JSON can be structured in different ways. The "records" format has each record as an object:

python
# Records-oriented JSON
records_json = '''
[
{"name": "John", "age": 28, "city": "New York"},
{"name": "Anna", "age": 24, "city": "Paris"},
{"name": "Peter", "age": 35, "city": "Berlin"},
{"name": "Linda", "age": 32, "city": "London"}
]
'''

df_records = pd.read_json(records_json)
print(df_records)

Output:

    name  age      city
0 John 28 New York
1 Anna 24 Paris
2 Peter 35 Berlin
3 Linda 32 London

Split Oriented JSON

The "split" format separates column names and data:

python
# Split-oriented JSON
split_json = '''
{
"columns": ["name", "age", "city"],
"data": [
["John", 28, "New York"],
["Anna", 24, "Paris"],
["Peter", 35, "Berlin"],
["Linda", 32, "London"]
]
}
'''

df_split = pd.read_json(split_json, orient='split')
print(df_split)

Output:

    name  age      city
0 John 28 New York
1 Anna 24 Paris
2 Peter 35 Berlin
3 Linda 32 London

Specifying Orientation

The orient parameter helps pandas understand your JSON structure:

python
# Different orientations
df = pd.read_json(json_string, orient='columns') # Default
df = pd.read_json(records_json, orient='records')
df = pd.read_json(split_json, orient='split')

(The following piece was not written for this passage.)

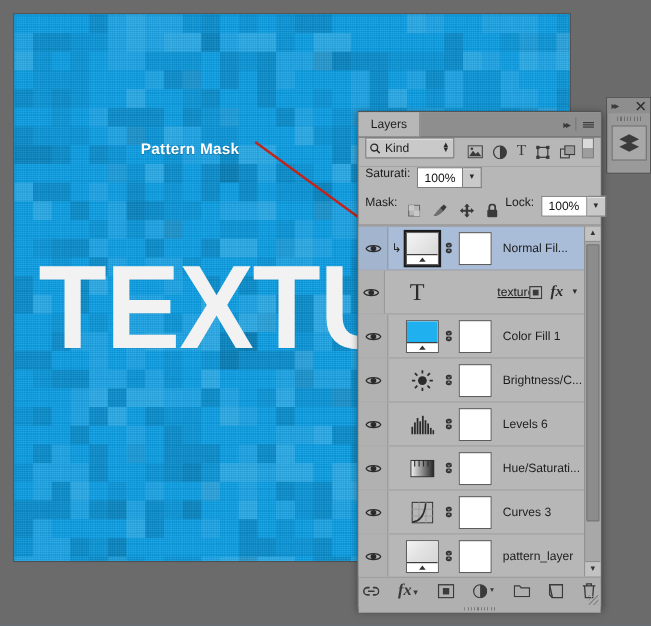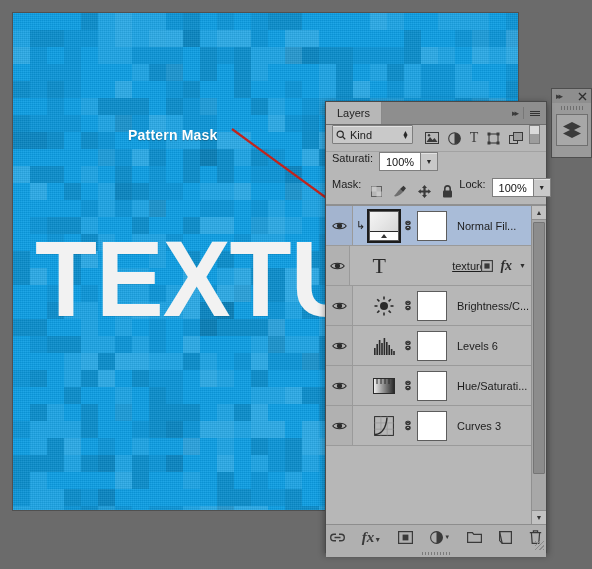"Color Fill 1" div.layer-row { html: none -> <div> <div> <svg> <path></path> <ellipse></ellipse> </svg> </div> <div></div> <div> <span></span> <span></span> </div> <div> <svg> <path></path> <rect></rect> <rect></rect> </svg> </div> <div></div> <div>Color Fill 1</div> </div> }
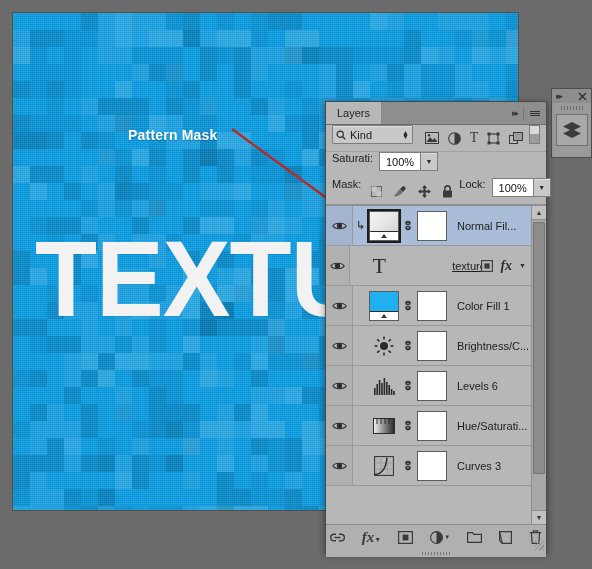"pattern_layer" div.layer-row { html: none -> <div> <div> <svg> <path></path> <ellipse></ellipse> </svg> </div> <div></div> <div> <span></span> <span></span> </div> <div> <svg> <path></path> <rect></rect> <rect></rect> </svg> </div> <div></div> <div>pattern_layer</div> </div> }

Common orientations include:

  • 'split': dict like {index -> [index], columns -> [columns], data -> [values]}
  • 'records': list like [{column -> value}, ... , {column -> value}]
  • 'index': dict like {index -> {column -> value}}
  • 'columns': dict like {column -> {index -> value}} (default)
  • 'values': just the values array

Handling Nested JSON

Real-world JSON often contains nested structures that need special handling.

Using json_normalize()

The json_normalize() function is powerful for flattening nested JSON:

python
# Nested JSON
nested_json = '''
[
{
"id": 1,
"name": "John",
"contact": {
"email": "[email protected]",
"phone": "555-1234"
},
"hobbies": ["reading", "hiking"]
},
{
"id": 2,
"name": "Anna",
"contact": {
"email": "[email protected]",
"phone": "555-5678"
},
"hobbies": ["painting", "yoga", "travel"]
}
]
'''

# Parse the string first
nested_data = json.loads(nested_json)

# Normalize the nested data
df_nested = pd.json_normalize(nested_data)
print(df_nested)

Output:

   id  name            contact.email contact.phone                     hobbies
0 1 John [email protected] 555-1234 [reading, hiking]
1 2 Anna [email protected] 555-5678 [painting, yoga, travel]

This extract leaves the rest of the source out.